Adult honey bee worker individuals basically do not show symptoms of the disease under study (American foulbrood) due to the inability of the spores of this disease’s bacterium to transform into the harmful vegetative phase in the midguts of adult worker bees, due to: 1st; The pH level in the intestine of the adult worker differs from that in the intestine of the worker larva in its early stages due to the presence of honey and pollen as main food in the midgut of the adult worker. 2nd; The shape of the tissue structure (histology) of the intestinal walls in whole individuals of worker bees changes and transforms into a thick double wall structure surrounded from the inside by a peritrophic membrane. In the end, this somewhat complex tissue structure prevents the germination of Paenibacillus larvae bacterium and prevents their penetration of the intestine wall into the haemolymph cavity where the nutritional medium is typical for this bacterium to multiply, so that the cycles of replication begin, causing infection, and then the appearance of disease symptoms, similar to what happens in the guts with a simple histological composition of bee larvae in their early ages, and their dependence only on royal jelly appropriate for their food to carry out their action in causing infection. Accordingly, the adults of worker bees only carry the spores of pathogen in their guts, if they are present in an infected bee colony, and then they transmit these spores to the healthy bee larvae in the royal jelly that they secrete for them.

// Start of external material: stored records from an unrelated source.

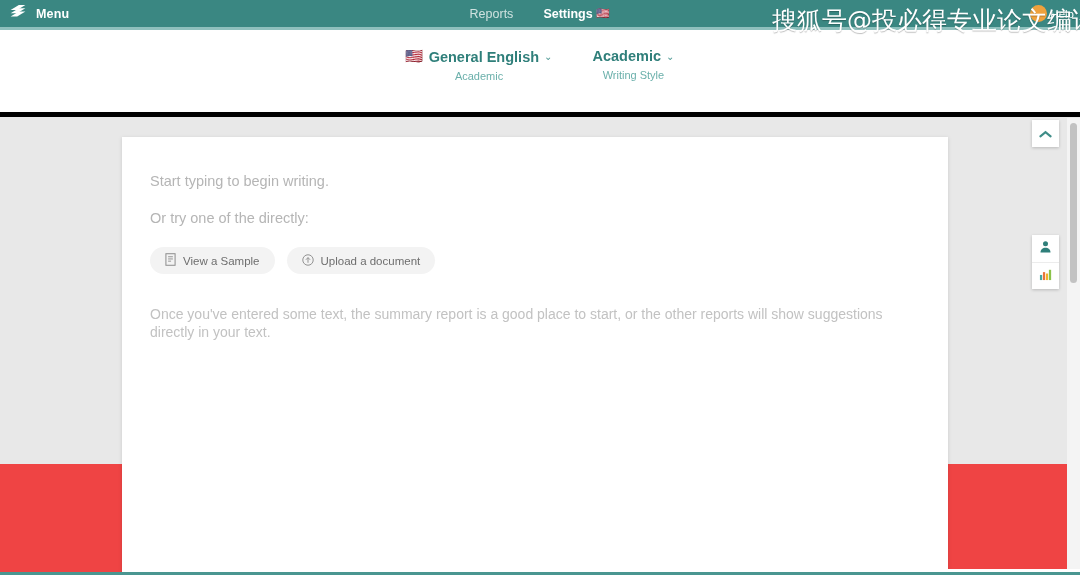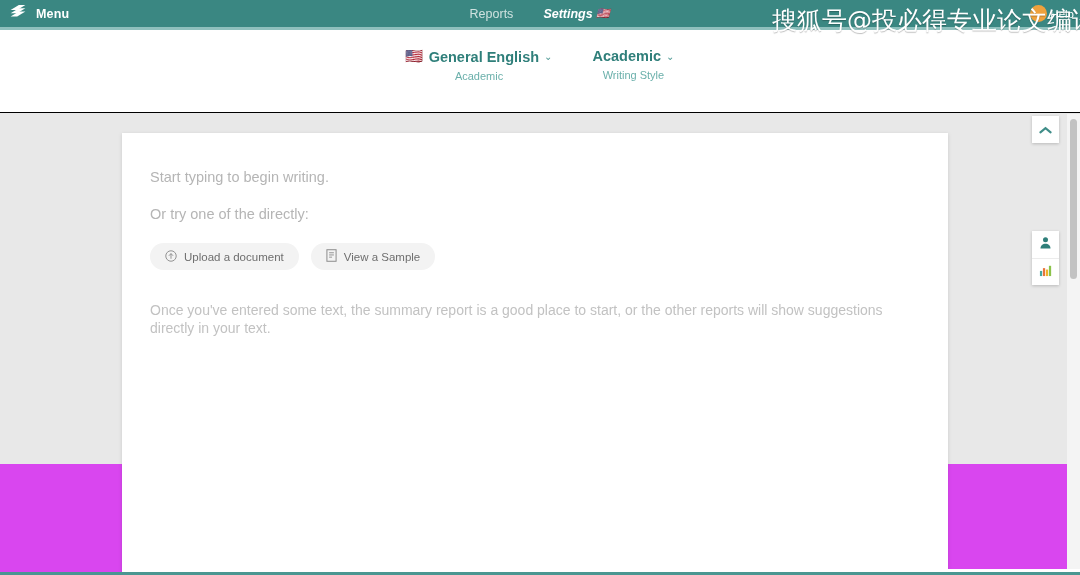--- a/index.html
+++ b/index.html
@@ -16,7 +16,7 @@
     position: relative;
     width: 1080px;
     height: 575px;
-    background: #d946ef;
+    background: #ef4444;
   }
 
   

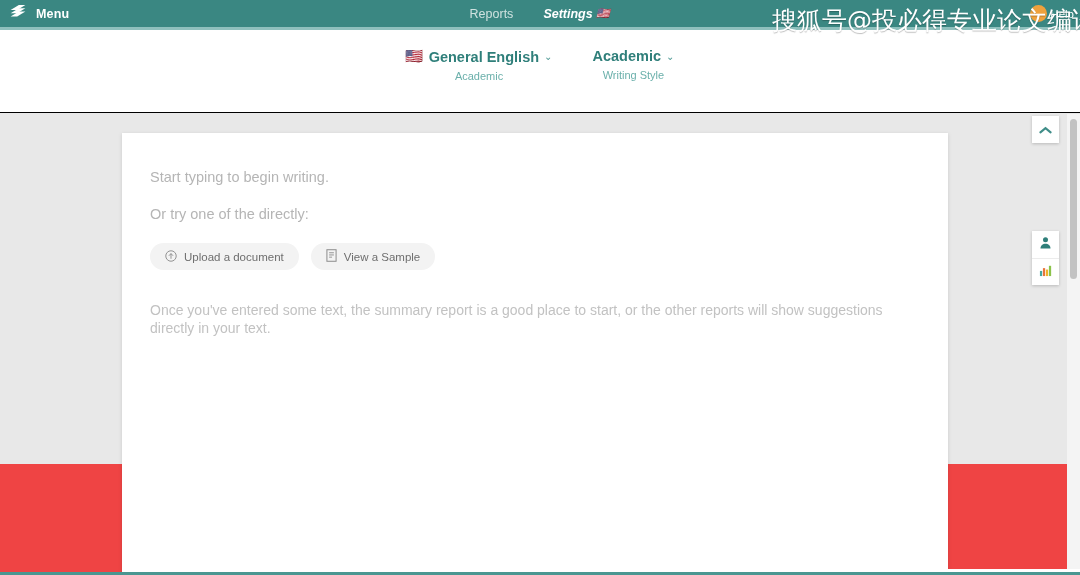--- a/index.html
+++ b/index.html
@@ -72,7 +72,6 @@
   .nav-item.active {
     color: #ffffff;
     font-weight: bold;
-    font-style: italic;
   }
   .nav-item.active::after {
     content: "";

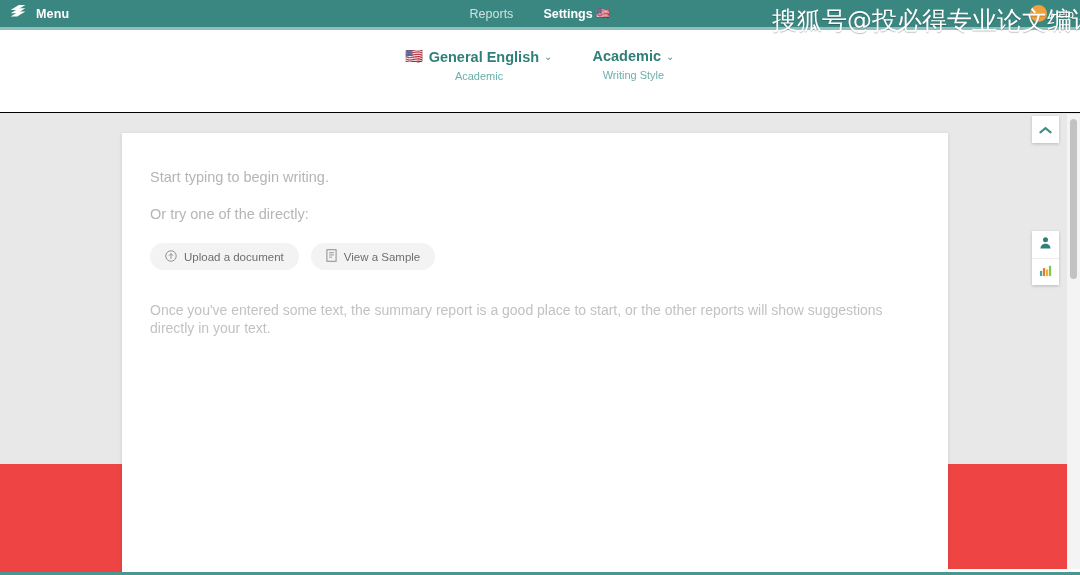--- a/index.html
+++ b/index.html
@@ -149,7 +149,7 @@
     width: 1080px;
     height: 352px;
     background: #e8e8e8;
-    border-top: 1px solid #000000;
+    border-top: 5px solid #000000;
   }
   .doc-card {
     position: absolute;

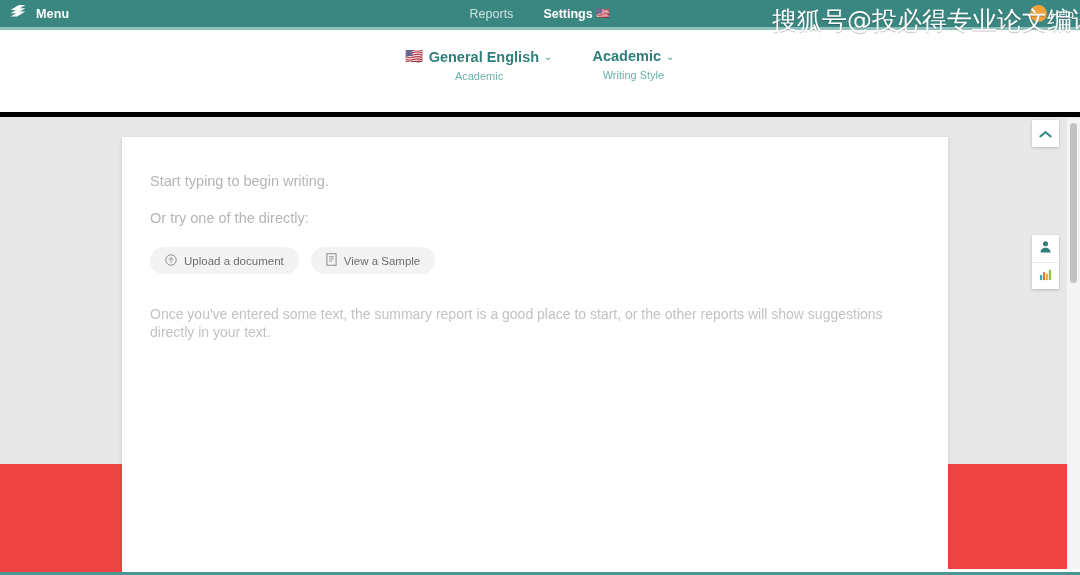--- a/index.html
+++ b/index.html
@@ -331,22 +331,22 @@
         <div class="doc-buttons">
           <button class="pill-btn">
             <span class="pill-icon">
+              <svg width="11" height="13" viewBox="0 0 12 14" xmlns="http://www.w3.org/2000/svg">
+                <rect x="1" y="0.7" width="10" height="12.6" fill="none" stroke="#8d8d8d" stroke-width="1.1"></rect>
+                <path d="M3.4 4 L8.6 4 M3.4 6.4 L8.6 6.4 M3.4 8.8 L6.6 8.8" stroke="#8d8d8d" stroke-width="1"></path>
+              </svg>
+            </span>
+            <span>View a Sample</span>
+          </button>
+
+          <button class="pill-btn">
+            <span class="pill-icon">
               <svg width="12" height="12" viewBox="0 0 14 14" xmlns="http://www.w3.org/2000/svg">
                 <circle cx="7" cy="7" r="6.1" fill="none" stroke="#8d8d8d" stroke-width="1.1"></circle>
                 <path d="M7 10.2 L7 4.3 M4.6 6.7 L7 4.2 L9.4 6.7" fill="none" stroke="#8d8d8d" stroke-width="1.1"></path>
               </svg>
             </span>
             <span>Upload a document</span>
-          </button>
-
-          <button class="pill-btn">
-            <span class="pill-icon">
-              <svg width="11" height="13" viewBox="0 0 12 14" xmlns="http://www.w3.org/2000/svg">
-                <rect x="1" y="0.7" width="10" height="12.6" fill="none" stroke="#8d8d8d" stroke-width="1.1"></rect>
-                <path d="M3.4 4 L8.6 4 M3.4 6.4 L8.6 6.4 M3.4 8.8 L6.6 8.8" stroke="#8d8d8d" stroke-width="1"></path>
-              </svg>
-            </span>
-            <span>View a Sample</span>
           </button>
         </div>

Because bee venom, silver nanoparticles and their mixture were tested against the bacterial pathogen initially in the artificial medium, MYPGP in order to determine firstly the extent of their ability to inhibit pathogenic bacterium, and secondly to determine the minimal concentration of them that is inhibitory to bacterium in preparation for using these treatments and these concentrations against the disease in the field within the infected bee colonies in other studies in the future.

Based on the above, it was necessary and logical test of the safety of using these treatments and their effective concentrations discovered in the laboratory, starting with samples of adult bees to find out which of these treatments are harmful, meaning whether they are inherently lethal to the adult bees that will feed the larvae infected with the disease or not. As well as determining which of these concentrations would be harmful to adult bees, represented by measuring the average longevity of adult worker bees considering the presence of these treatments in the nutrition provided to the bees? Therefore, it was necessary to start with adult worker bees, one day old, to obtain an accurate calculation of the ages of the bees as nurses’ bees who are responsible for feeding the larvae that infected with the disease and appear the symptoms, and then their ages as a swarm bee.

Statistical analysis

The obtained results from all treatments were analyzed using MSTAT-C version 1.41, employing a randomized complete block design (ANOVA). GraphPad Prism version 3.03 for Windows software was used for data analysis60. Duncan's multiple range test was employed to compare the means of all treatments at a significance level of 0.0561.